Study on fatty acid composition in silage

Researchers from the Swedish University of Agricultural Sciences studied the effects of conservation method on fatty acid composition of silage. The results have been published in Animal Feed Science and Technology.

The experiment was conducted to investigate effects of wilting and additives on the fatty acid (FA) composition of grass silage. The crop used was timothy (Phelum pratense L., cv. Grindstad), and the additives were Proens™ (formic acid and propionic acid, 60–66 g/100 g and 25–30 g/100 g, respectively), the bacterial inoculant Siloferm® Plus (Pediococcus acidilactici and Lactobacillus plantarum) and water (control).

No major effect
The wilted material reached a dry matter (DM) content of 336 g/kg at the first cut and 350 g/kg at the second cut. Neither wilting nor the additives had any major effect on the FA proportions, with the only differences in the concentrations of C16:0 and C18:3. Silage treated with bacterial inoculant contained a higher proportion of C16:0 (P<0.05) than silage treated with acid, and a lower (P<0.05) concentration of C18:3 than silage treated with either of the other two additives.

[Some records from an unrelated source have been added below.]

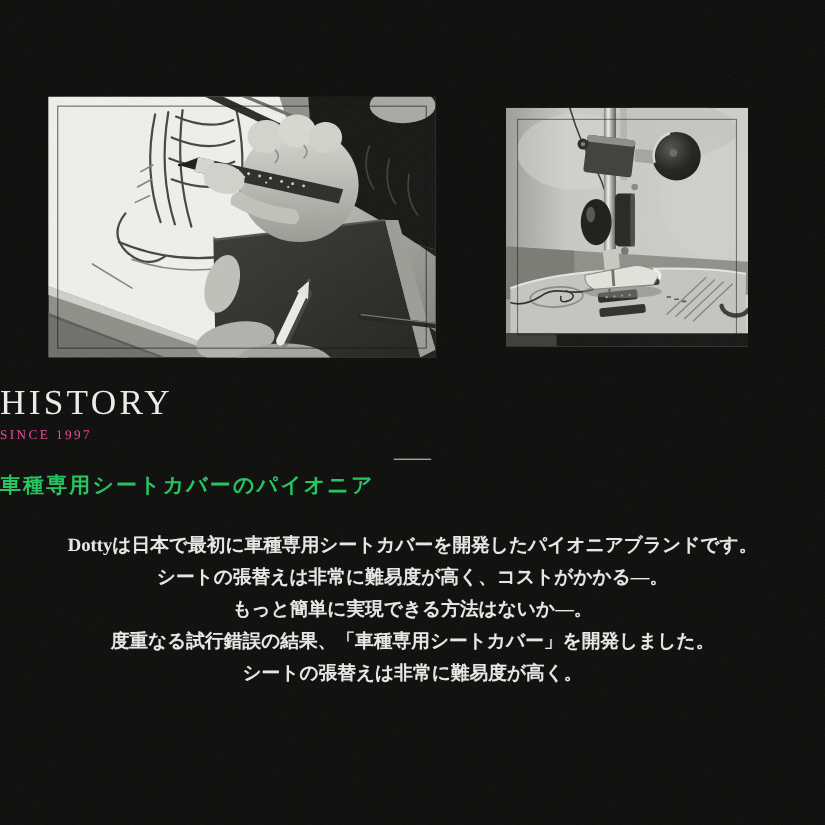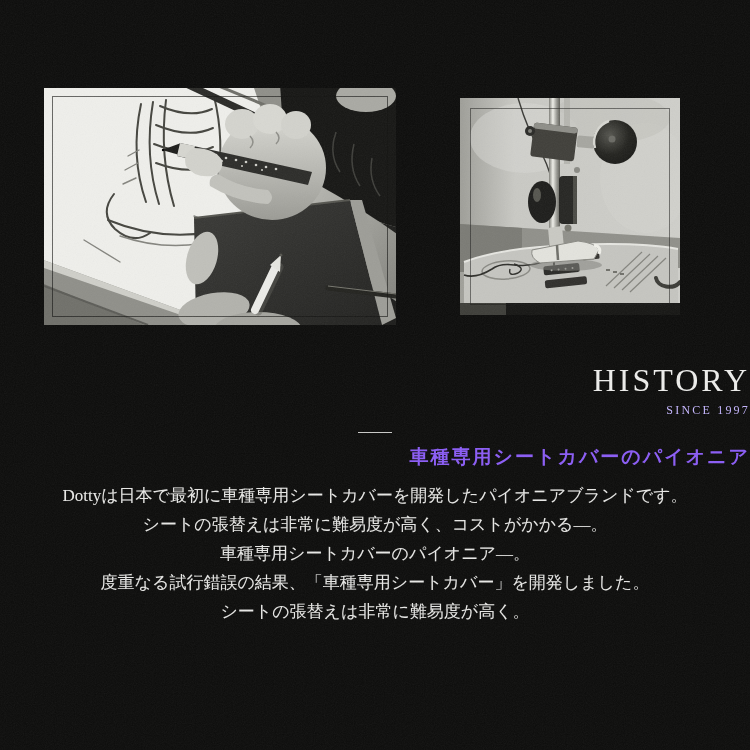--- a/index.html
+++ b/index.html
@@ -14,7 +14,7 @@
   .photo-right{left:460px;top:98px;width:220px;height:217px;}
   .frame{position:absolute;inset:8px;border:1px solid rgba(18,18,16,0.62);pointer-events:none;}
   .photo-right .frame{inset:10px;border-color:rgba(30,30,28,0.55);}
-  .title-block{position:absolute;top:364px;left:0;width:750px;text-align:right;z-index:2;}
+  .title-block{position:absolute;top:349px;left:0;width:750px;text-align:left;z-index:2;}
   .title{
     margin:0;font-size:32px;line-height:32px;font-weight:400;letter-spacing:3px;
     color:var(--title,#ededeb);

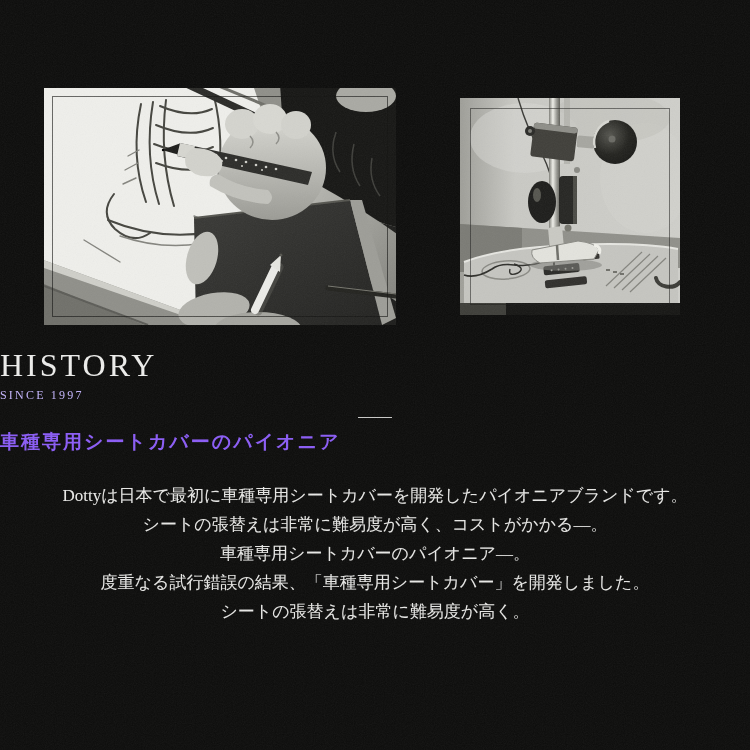--- a/index.html
+++ b/index.html
@@ -19,7 +19,7 @@
     margin:0;font-size:32px;line-height:32px;font-weight:400;letter-spacing:3px;
     color:var(--title,#ededeb);
   }
-  .subtitle{margin-top:7px;font-size:12px;letter-spacing:2.2px;color:#c4b5fd;}
+  .subtitle{margin-top:7px;font-size:12px;letter-spacing:2.2px;color:#ec4899;}
   .divider{width:34px;height:1px;margin:14px auto 0;background:var(--divider,#c9c9c7);}
   .jp-heading{
     margin:12px 0 0;font-size:19px;line-height:23px;font-weight:700;letter-spacing:2px;

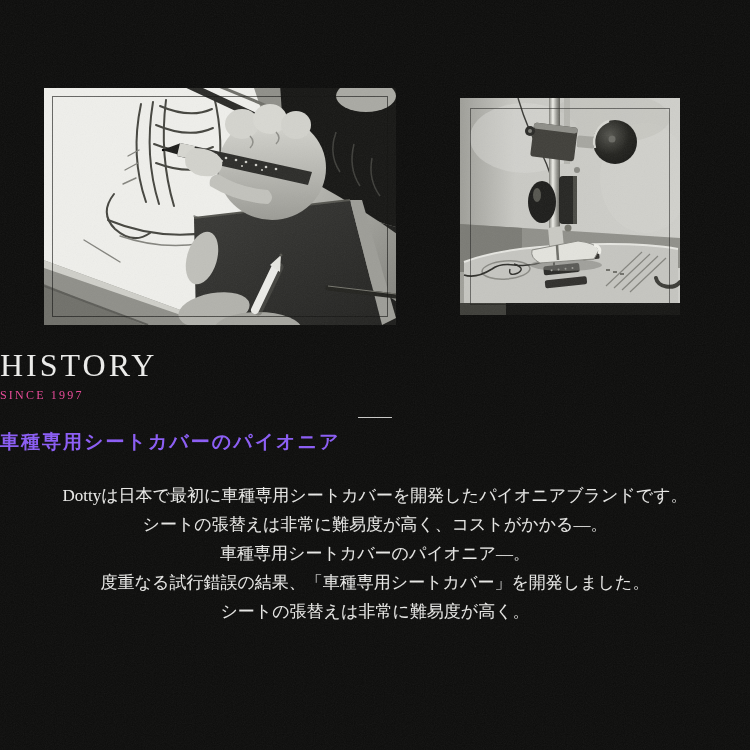--- a/index.html
+++ b/index.html
@@ -23,7 +23,7 @@
   .divider{width:34px;height:1px;margin:14px auto 0;background:var(--divider,#c9c9c7);}
   .jp-heading{
     margin:12px 0 0;font-size:19px;line-height:23px;font-weight:700;letter-spacing:2px;
-    color:#8b5cf6;
+    color:#22c55e;
   }
   .paragraph{position:absolute;top:481px;left:0;width:750px;text-align:center;z-index:2;}
   .paragraph p{

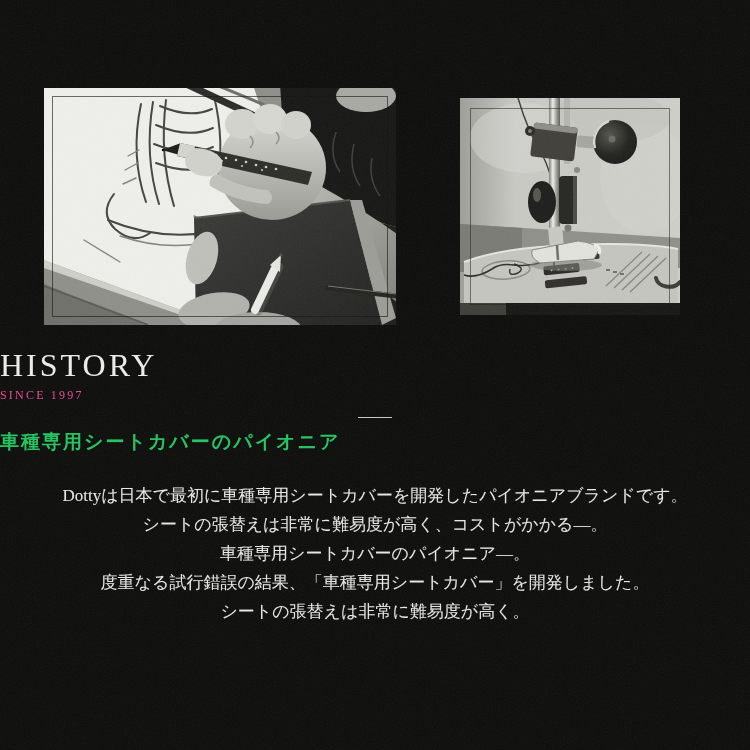--- a/index.html
+++ b/index.html
@@ -29,6 +29,7 @@
   .paragraph p{
     margin:0;font-size:17px;line-height:29px;color:var(--text,#e8e8e6);
     text-shadow:0 0 1px rgba(255,255,255,0.18);
+    font-weight:bold;
   }
   .texture{position:absolute;inset:0;z-index:3;pointer-events:none;}
 </style>

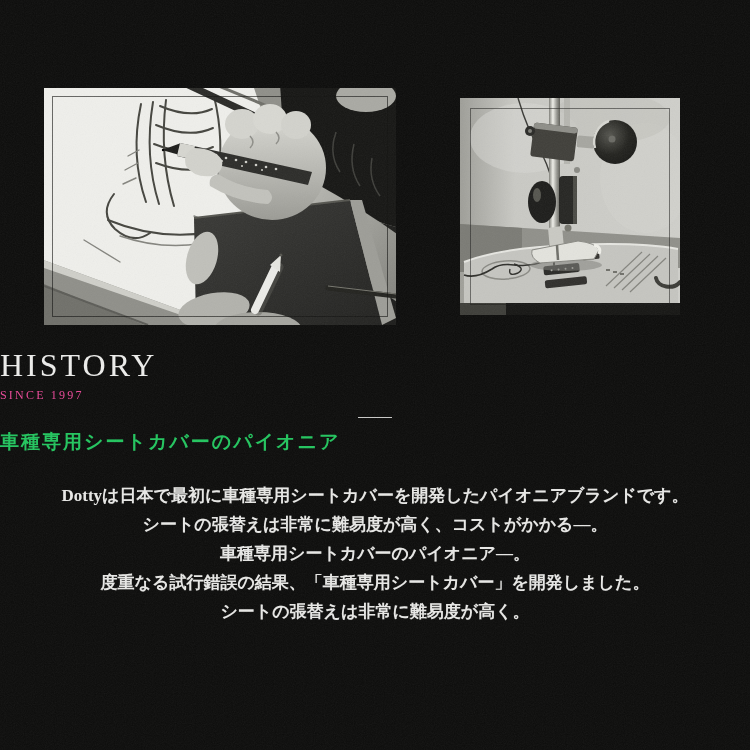--- a/index.html
+++ b/index.html
@@ -242,7 +242,7 @@
   <div class="paragraph">
     <p>Dottyは日本で最初に車種専用シートカバーを開発したパイオニアブランドです。</p>
     <p>シートの張替えは非常に難易度が高く、コストがかかる―。</p>
-    <p>車種専用シートカバーのパイオニア―。</p>
+    <p>もっと簡単に実現できる方法はないか―。</p>
     <p>度重なる試行錯誤の結果、「車種専用シートカバー」を開発しました。</p>
     <p>シートの張替えは非常に難易度が高く。</p>
   </div>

In the silages, there were lower (P<0.05) proportions of C16:0, C18:0, C18:1 and C18:3, and higher (P<0.05) proportions of C16:1, C18:2 and other identified FAs, than in the fresh material. A wilting process shorter than 24 h, to a DM content of 330–350 g/kg, did not have any effect on the proportions of FAs in P. pratense L., cv. Grindstad.

Since the different additives and wilting strategies tested in this study did not affect the proportions of FAs in silage to a major extent, the results indicate that such a process offers a robust means to avoid losses of FAs that can occur during wilting, while retaining the positive effects of wilting, such as reduced losses of nutrients through effluents.